February 28, 2026Open Access

The Challenge of Icy Sample Return Begins With Artemis

Puntos clave

Understanding the risks of returning icy samples from the lunar south pole for analysis.
Modeling phase behavior of H2O-NH3 binary ices under lunar conditions.
Analyzing peritectic melting effects on icy samples.
Examining sublimation processes impacting sample integrity.
H2O-rich ices can melt or change texture at temperatures below -95°C.
Sublimation of NH3 starts 100°C lower at lunar surface pressures, risking sample integrity.
Misinterpretation of solution chemistry can harm Artemis mission planning.

Resumen

Abstract Throughout the Solar System, volatiles are found as solid ices.
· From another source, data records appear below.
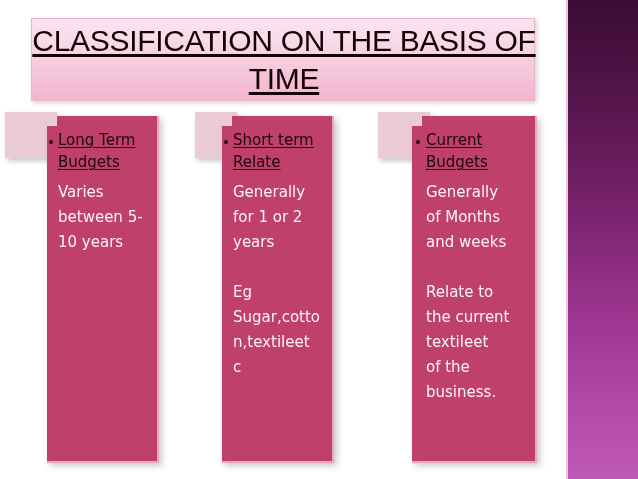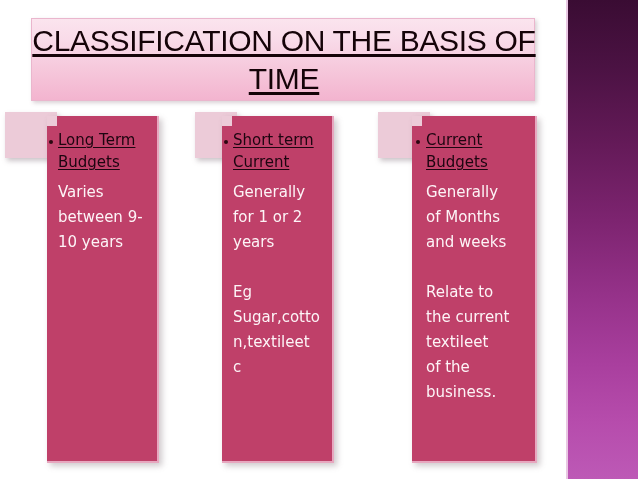--- a/index.html
+++ b/index.html
@@ -115,31 +115,31 @@
     <div class="title-text">CLASSIFICATION ON THE BASIS OF TIME</div>
   </div>
 
   <div class="col">
     <div class="tab" style="left:5px;top:112px;width:52px;height:46px;"></div>
     <div class="body" style="left:47px;top:116px;width:112px;height:347px;">
       <div class="body-notch"></div>
       <div class="bullet" style="left:2px;top:24px;"></div>
       <div class="heading" style="left:11px;top:13px;width:96px;">Long Term Budgets</div>
       <div class="para" style="left:11px;top:64px;width:98px;">Varies
-between 9-
+between 5-
 10 years</div>
     </div>
   </div>
 
   <div class="col">
     <div class="tab" style="left:195px;top:112px;width:42px;height:46px;"></div>
     <div class="body" style="left:222px;top:116px;width:112px;height:347px;">
       <div class="body-notch"></div>
       <div class="bullet" style="left:2px;top:24px;"></div>
-      <div class="heading" style="left:11px;top:13px;width:100px;">Short term Current</div>
+      <div class="heading" style="left:11px;top:13px;width:100px;">Short term Relate</div>
       <div class="para" style="left:11px;top:64px;width:100px;">Generally
 for 1 or 2
 years</div>
       <div class="para" style="left:11px;top:164px;width:100px;">Eg
 Sugar,cotto
 n,textileet
 c</div>
     </div>
   </div>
Returning ices to Earth for scientific analysis is critical to understanding the formation of a Solar System that bears life. This challenge begins with the Artemis missions to the lunar south polar region, where the coldest lunar regolith is enriched in H2O and other ices—systems with complex phase equilibria. Ignoring solution chemistry results in erroneous conclusions that—if allowed to guide Artemis sampling, transport, and curation planning—would result in irreparable damage to returned samples. Here we use the H2O‐NH3 binary as a model for more complex ices. At 1 bar, H2O‐rich ices undergo peritectic melting at or below −95°C, changing the textural record of the ice and generating a liquid with >30% NH3. At lunar surface pressures, sublimation of NH3—and sample damage—begins at least 100 C° lower, increasing the challenge of icy sample return.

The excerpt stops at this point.